Statue of Frédéric Chopin
- Interactive map of Statue of Frédéric Chopin
- Location: St. Francis Square, Havana, Cuba
- Coordinates: 23°08′16″N 82°20′56″W﻿ / ﻿23.1377°N 82.3488°W
- Designer: Adam Myjak
- Type: Statue
- Opening date: 11 December 2010
- Dedicated to: Frédéric Chopin

= Statue of Frédéric Chopin (Havana) =

Sculpture in Havana, Cuba

The statue of Frédéric Chopin (Estatua de Frédéric Chopin; Pomnik Fryderyka Chopina) is a statue in Havana, Cuba, placed at the St.
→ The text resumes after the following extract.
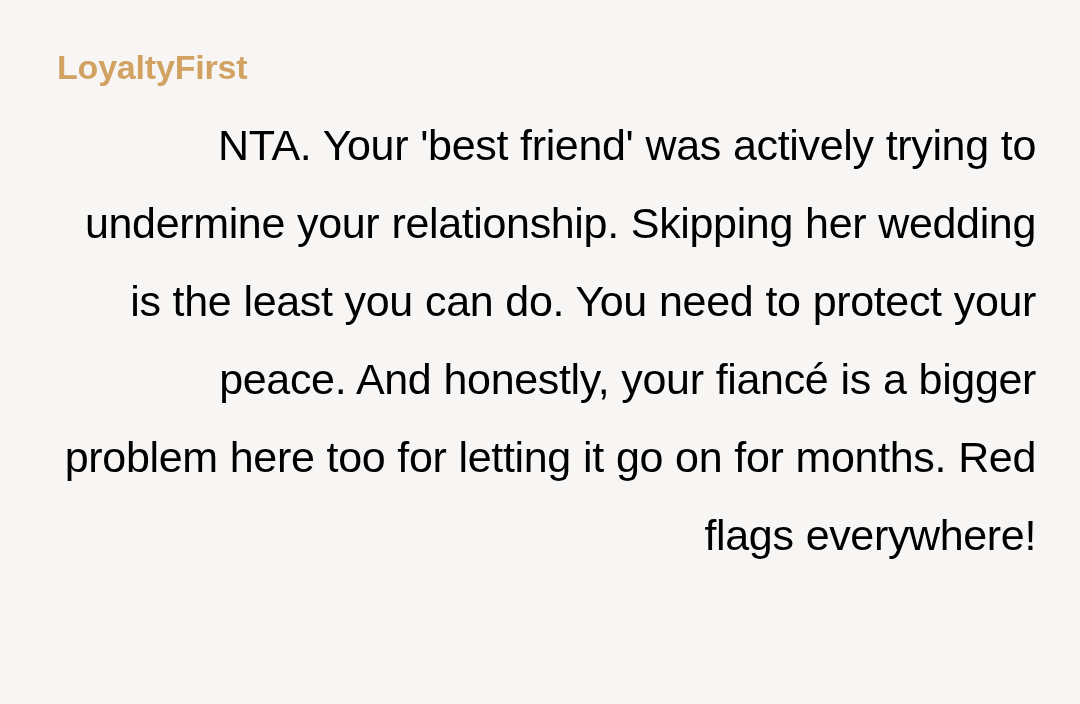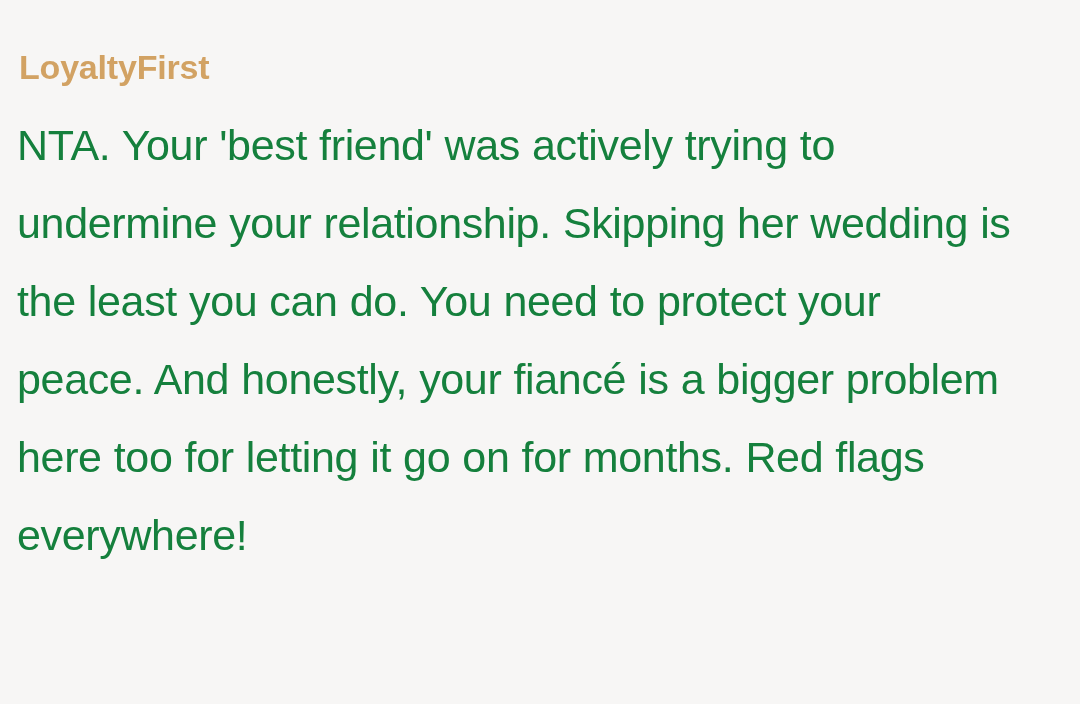"LoyaltyFirst" #comment-card { padding: 40px 44px 0 17px -> 40px 44px 0 55px }
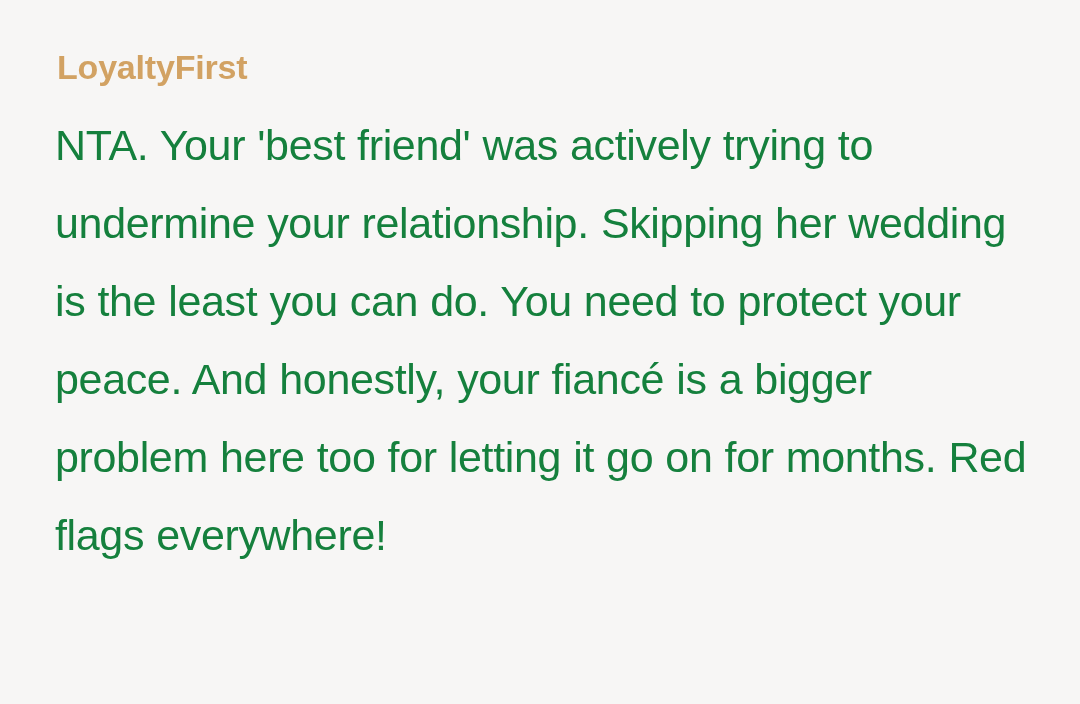"NTA. Your 'best friend' was" #comment-body { color: #15803d -> #000000; text-align: none -> right }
Francis Square. It consists of a statue of Frédéric Chopin, a 19th-century composer and virtuoso pianist of the Romantic period, depicted sitting on a bench. It was designed by Adam Myjak and unveiled on 11 December 2010.

== History ==
The sculpture was designed by Adam Myjak and unveiled on 11 December 2010, at the St. Francis Square, as part of the celebrations of the Chopin Year.

== Design ==
A sculpture consists of a statue of Frédéric Chopin, a 19th-century composer and virtuoso pianist of the Romantic period, depicted sitting on a bench.